A gente ensina os meninos os rituais sagrados, a dança, o porquê está dançando, o que significa. Porque nós temos várias formas de cultura. O torém é uma dança muito específica que só quem tem é o povo Tremembé. Mas nós temos a dança da aranha, a dança da bulieira, a dança do caçador, a dança do coco. Tudo isso a gente vem passando para a criançada, para eles aprenderem a vivência da vida, com os costumes e tradição que nossos antepassados tinham. Que é pra quando chegar certa idade eles não terem vergonha, não sonegar quem eles são.

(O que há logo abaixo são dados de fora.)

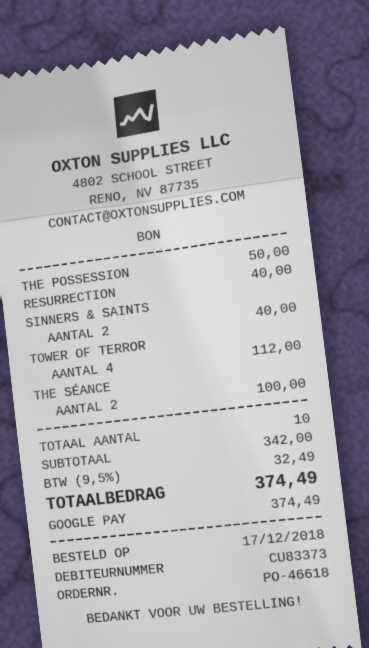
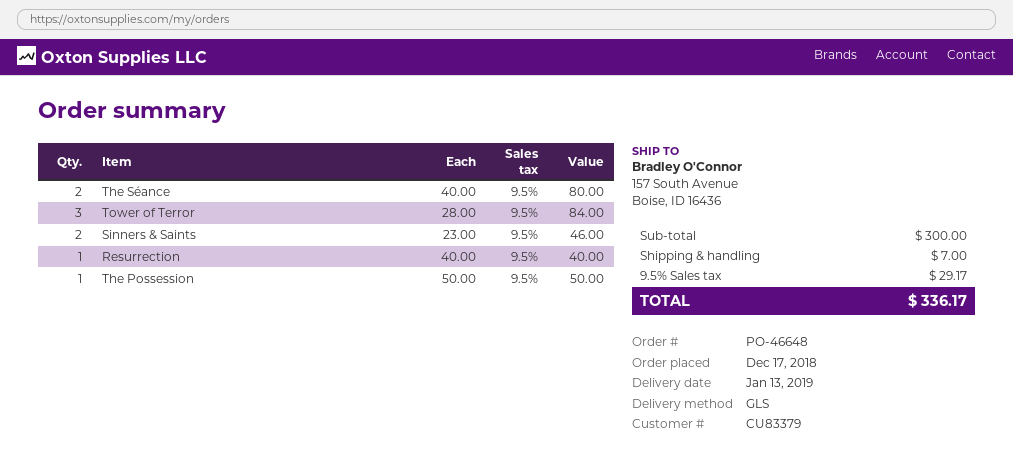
order number: PO-46618 -> PO-46648
customer number: CU83373 -> CU83379
SINNERS & SAINTS: 2 for 40.00 -> 2 for 46.00
TOWER OF TERROR: 4 for 112.00 -> 3 for 84.00
THE SÉANCE: 2 for 100.00 -> 2 for 80.00
subtotal: 342.00 -> 300.00
shipping: none -> 7.00
tax: 9.5% = 32.49 -> 9.5% = 29.17
total: 374.49 -> 336.17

A gente trabalha a diferença na escola que temos aqui. Na escola diferenciada qualquer um é recebido do mesmo jeito porque a escola não pode fazer discriminação. Isso é a diferença que faz. Na escola convencional a gente chega e tem um portão e um vigia no pé do portão. O aluno que chega atrasado, ele não entra mais. Aqui na nossa escola o portão é aberto. O menino que chegar em cima da hora da aula ele entra. Aquele que chegou atrasado entra do mesmo jeito. Aquele que chegar todo empacotado – como diz a história – é recebido do mesmo jeito como aquele que chega com o pé no chão, de calção com uma camisa no ombro.

Os professores da escola, o diretor, as merendeiras, os coordenadores são indígenas. Nós só podemos ter uma escola diferenciada exatamente se tiver este encaminhamento: desde o professor, até o vigia, diretor, merendeira, todos serem indígenas. Porque se não for assim nós não podemos dizer que temos uma escola diferenciada indígena.

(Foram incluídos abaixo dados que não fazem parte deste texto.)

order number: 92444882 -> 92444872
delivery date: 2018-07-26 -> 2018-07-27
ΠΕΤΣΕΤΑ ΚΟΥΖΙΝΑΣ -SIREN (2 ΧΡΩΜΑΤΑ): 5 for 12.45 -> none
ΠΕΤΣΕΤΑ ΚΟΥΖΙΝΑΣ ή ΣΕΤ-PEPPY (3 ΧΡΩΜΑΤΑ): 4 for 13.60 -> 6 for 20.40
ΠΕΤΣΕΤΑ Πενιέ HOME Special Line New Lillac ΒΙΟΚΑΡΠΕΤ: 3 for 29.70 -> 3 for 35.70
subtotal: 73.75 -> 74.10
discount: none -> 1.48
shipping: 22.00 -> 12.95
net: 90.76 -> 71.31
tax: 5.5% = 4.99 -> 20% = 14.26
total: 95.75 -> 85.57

O professor faz a pesquisa com nossos anciãos, com nossos mais velhos e ele transforma essa pesquisa em texto e ele vai passar em sala de aula para as crianças. Isso é uma grande diferença que a gente tem. A questão da merenda dos meninos… É diferenciado também porque é o peixe assado na brasa, com grolado, com a tapioca, com cuscuz, é a cambica de batata… então tudo da gente é diferente mesmo.

E ainda temos um outro lado riquíssimo que é a questão da medicina tradicional. A gente só procura o médico quando o nosso meio medicinal não dá jeito. Os nossos xaropes, nossos chás, nossas garrafadas, nossa meisinha, nosso lambedor. Quando a gente vê que não resolve, aí sim a gente procura o médico. Mas enquanto está resolvendo a gente é curado pela nossa medicina tradicional indígena.

Pra nós Tremembés, o que nós vemos ao redor de nós, tudo é sagrado. A natureza é sagrada e pra nós, é que nem o pai e mãe, que todo dia a gente vai lá e estende a mão pedindo a benção. Porque sem a natureza a gente não pode viver. Porque a natureza é quem dá o pão, é quem dá o sangue, é quem dá a água, é quem dá a alimentação. Se não fosse a natureza a gente não tinha nada disso. O que eu quero é recomendar a nossa juventude de hoje que temos de cuidar, preservar e zelar a nossa santa mãe natureza porque sem ela nós não somos ninguém.